Please return every record exactly, with no pictures included.

═══ DATA SUPPLIED

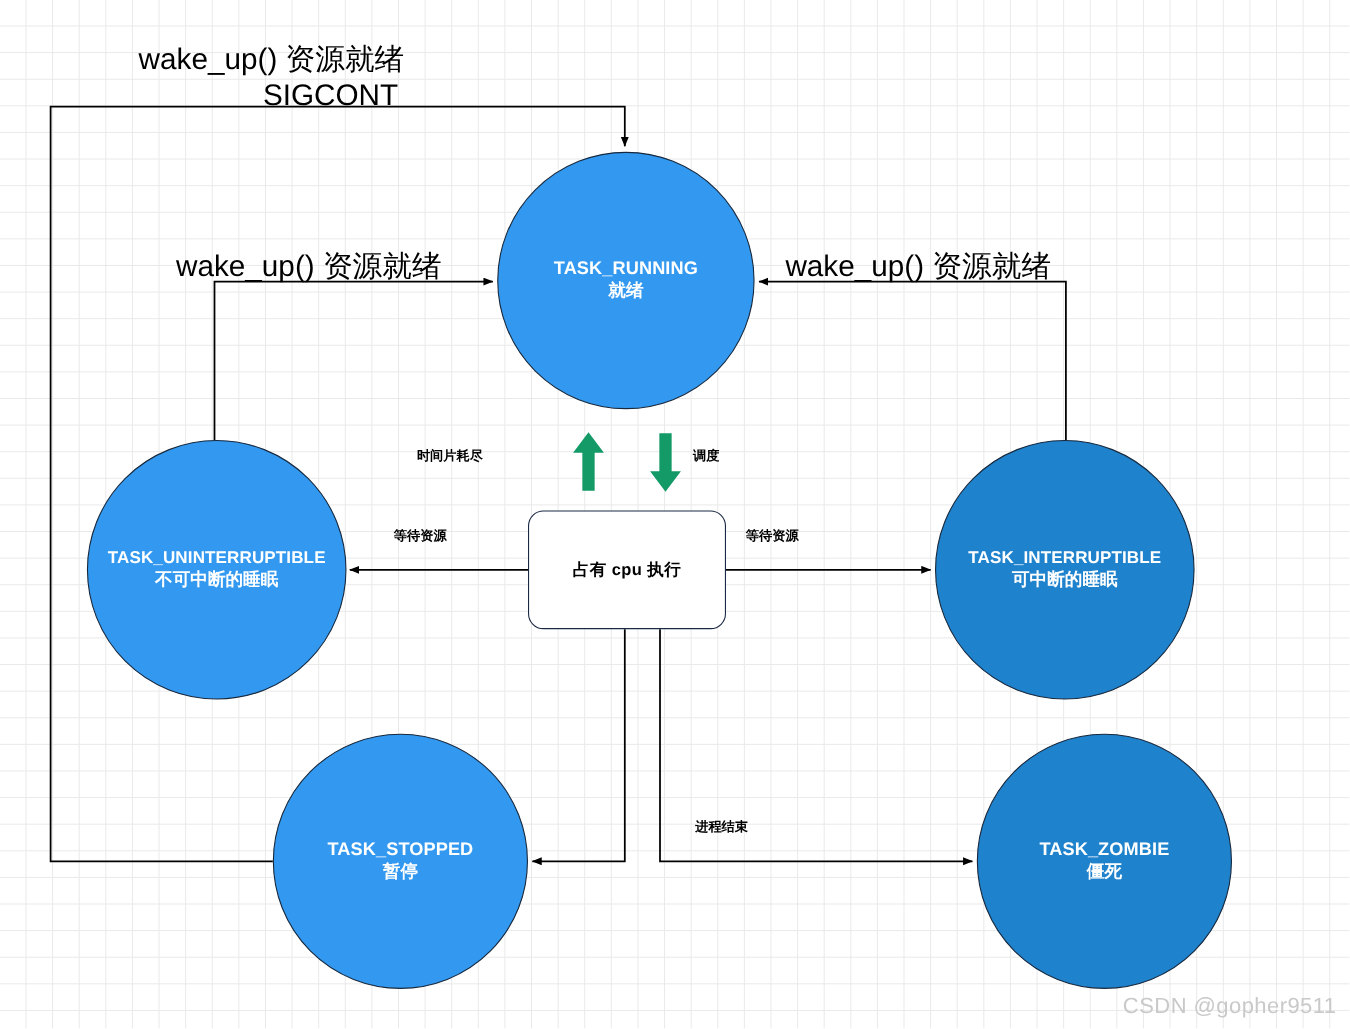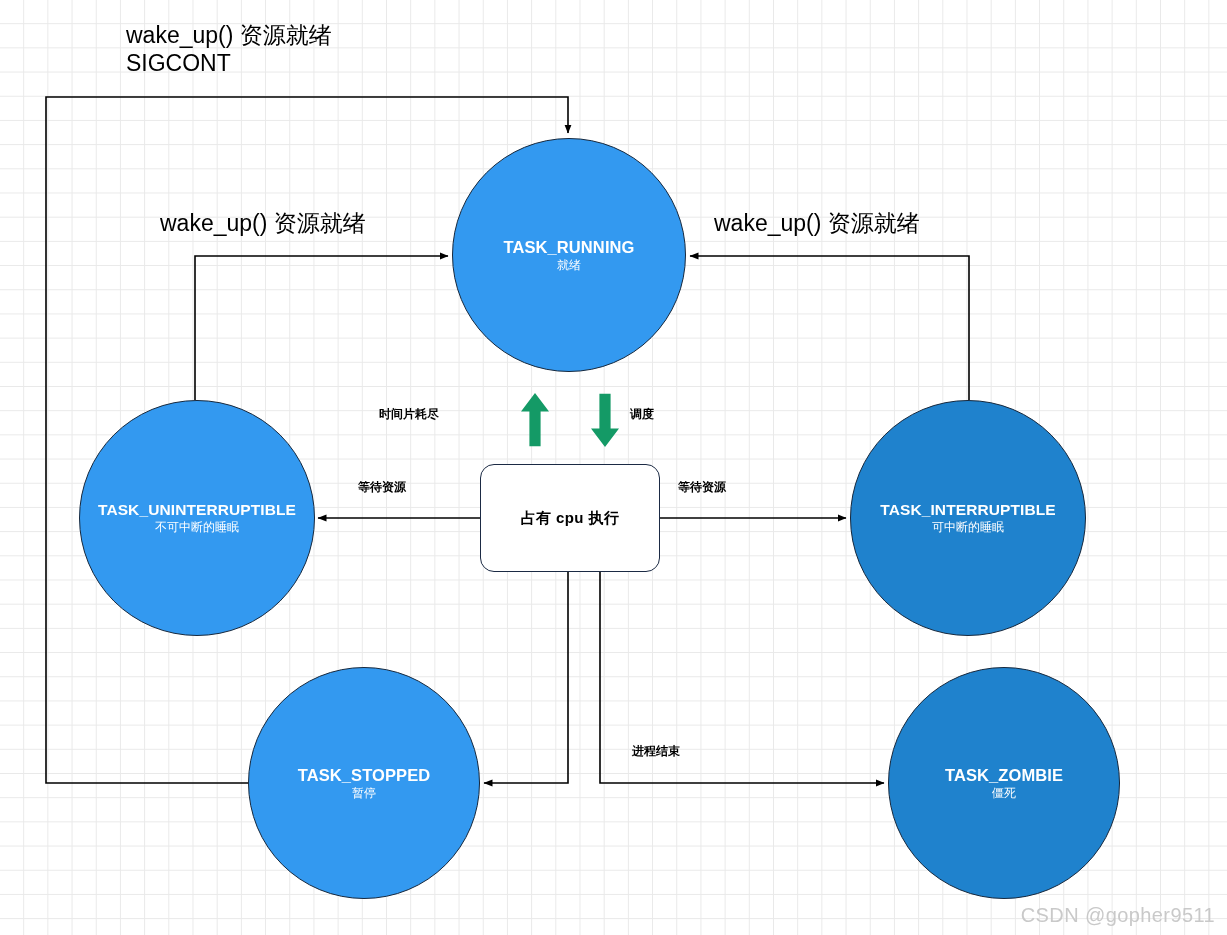--- a/index.html
+++ b/index.html
@@ -44,22 +44,22 @@
     text-align: center;
     line-height: 1.28;
   }
   .node .n-title {
     font-weight: bold;
     font-size: 16.5px;
     letter-spacing: 0.1px;
     white-space: nowrap;
   }
   .node .n-sub {
-    font-weight: normal;
-    font-size: 12px;
+    font-weight: bold;
+    font-size: 16px;
     white-space: nowrap;
   }
   .node.small .n-title { font-size: 15.5px; }
 
   #cpu-box {
     position: absolute;
     box-sizing: border-box;
     background: #ffffff;
     border: 1.6px solid #1b2a44;
     border-radius: 14px;
@@ -71,23 +71,24 @@
     font-size: 15px;
     letter-spacing: 0.4px;
   }
   .lbl {
     position: absolute;
     color: #000000;
     white-space: pre;
     line-height: 1.2;
   }
   .lbl.light {
-    font-size: 23px;
+    font-size: 27px;
     font-weight: normal;
-    text-align: left;
+    text-align: right;
+    margin-top: 16px;
   }
   .lbl.bold {
     font-size: 12px;
     font-weight: bold;
   }
   #watermark {
     position: absolute;
     right: 12px;
     bottom: 8px;
     color: #c9c9c9;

══════

EXERCISE RESPONSE
--- a/index.html
+++ b/index.html
@@ -44,22 +44,22 @@
     text-align: center;
     line-height: 1.28;
   }
   .node .n-title {
     font-weight: bold;
     font-size: 16.5px;
     letter-spacing: 0.1px;
     white-space: nowrap;
   }
   .node .n-sub {
-    font-weight: normal;
-    font-size: 12px;
+    font-weight: bold;
+    font-size: 16px;
     white-space: nowrap;
   }
   .node.small .n-title { font-size: 15.5px; }
 
   #cpu-box {
     position: absolute;
     box-sizing: border-box;
     background: #ffffff;
     border: 1.6px solid #1b2a44;
     border-radius: 14px;
@@ -71,23 +71,24 @@
     font-size: 15px;
     letter-spacing: 0.4px;
   }
   .lbl {
     position: absolute;
     color: #000000;
     white-space: pre;
     line-height: 1.2;
   }
   .lbl.light {
-    font-size: 23px;
+    font-size: 27px;
     font-weight: normal;
-    text-align: left;
+    text-align: right;
+    margin-top: 16px;
   }
   .lbl.bold {
     font-size: 12px;
     font-weight: bold;
   }
   #watermark {
     position: absolute;
     right: 12px;
     bottom: 8px;
     color: #c9c9c9;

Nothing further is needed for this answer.